→ Work order
In the following listing, work out how many lines contain the string "Female", and state only that number.

→ Data supplied
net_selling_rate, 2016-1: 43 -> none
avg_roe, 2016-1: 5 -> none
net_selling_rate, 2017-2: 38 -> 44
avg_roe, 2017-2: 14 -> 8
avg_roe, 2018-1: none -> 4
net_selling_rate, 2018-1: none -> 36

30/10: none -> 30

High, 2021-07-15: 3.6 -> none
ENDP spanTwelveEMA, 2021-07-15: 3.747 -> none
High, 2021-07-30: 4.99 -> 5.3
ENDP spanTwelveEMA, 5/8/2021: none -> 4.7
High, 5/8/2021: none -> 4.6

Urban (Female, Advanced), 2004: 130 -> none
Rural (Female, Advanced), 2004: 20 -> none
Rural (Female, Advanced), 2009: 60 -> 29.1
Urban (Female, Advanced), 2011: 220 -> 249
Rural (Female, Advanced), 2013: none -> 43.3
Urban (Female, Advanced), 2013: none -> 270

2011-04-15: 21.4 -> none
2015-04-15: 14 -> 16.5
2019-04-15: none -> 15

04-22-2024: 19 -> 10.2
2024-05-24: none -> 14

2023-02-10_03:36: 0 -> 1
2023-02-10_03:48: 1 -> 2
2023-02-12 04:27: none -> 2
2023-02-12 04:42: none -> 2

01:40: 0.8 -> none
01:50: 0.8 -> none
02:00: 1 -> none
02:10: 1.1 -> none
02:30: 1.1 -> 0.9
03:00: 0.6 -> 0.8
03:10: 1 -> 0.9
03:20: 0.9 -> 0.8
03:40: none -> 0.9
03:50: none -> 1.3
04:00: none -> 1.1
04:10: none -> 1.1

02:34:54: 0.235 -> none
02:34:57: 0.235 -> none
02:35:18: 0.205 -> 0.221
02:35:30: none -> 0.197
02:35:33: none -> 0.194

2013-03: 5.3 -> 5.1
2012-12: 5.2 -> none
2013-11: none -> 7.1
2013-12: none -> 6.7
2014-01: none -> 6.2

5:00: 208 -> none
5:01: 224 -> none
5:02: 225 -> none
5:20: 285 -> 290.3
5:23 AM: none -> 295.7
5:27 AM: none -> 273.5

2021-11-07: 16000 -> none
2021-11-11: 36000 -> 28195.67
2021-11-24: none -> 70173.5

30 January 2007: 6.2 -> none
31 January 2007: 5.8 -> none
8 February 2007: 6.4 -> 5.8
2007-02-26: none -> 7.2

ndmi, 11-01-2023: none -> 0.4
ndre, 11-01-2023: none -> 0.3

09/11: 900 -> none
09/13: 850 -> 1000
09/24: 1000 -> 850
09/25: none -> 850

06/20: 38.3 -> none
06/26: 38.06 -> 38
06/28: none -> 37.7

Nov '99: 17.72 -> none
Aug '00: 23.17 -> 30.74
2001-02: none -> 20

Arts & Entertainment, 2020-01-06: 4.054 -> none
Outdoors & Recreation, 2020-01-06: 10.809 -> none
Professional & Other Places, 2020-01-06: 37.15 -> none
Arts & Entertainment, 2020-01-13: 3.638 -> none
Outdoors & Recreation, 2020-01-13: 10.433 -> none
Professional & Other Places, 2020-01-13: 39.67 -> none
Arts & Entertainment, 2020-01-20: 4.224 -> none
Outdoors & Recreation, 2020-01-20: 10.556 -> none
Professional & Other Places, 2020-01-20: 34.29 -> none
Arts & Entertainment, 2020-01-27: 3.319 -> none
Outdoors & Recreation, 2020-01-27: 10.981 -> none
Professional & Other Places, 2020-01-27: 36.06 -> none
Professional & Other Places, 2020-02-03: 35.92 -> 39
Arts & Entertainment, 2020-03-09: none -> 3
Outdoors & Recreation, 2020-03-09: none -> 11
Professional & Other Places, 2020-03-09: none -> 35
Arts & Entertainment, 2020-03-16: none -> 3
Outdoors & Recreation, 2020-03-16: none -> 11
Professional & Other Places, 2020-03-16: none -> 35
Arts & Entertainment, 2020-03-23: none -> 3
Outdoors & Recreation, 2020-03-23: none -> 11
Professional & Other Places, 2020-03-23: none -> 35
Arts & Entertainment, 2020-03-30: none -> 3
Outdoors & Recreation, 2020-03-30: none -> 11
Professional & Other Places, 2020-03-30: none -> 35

→ Solution below
6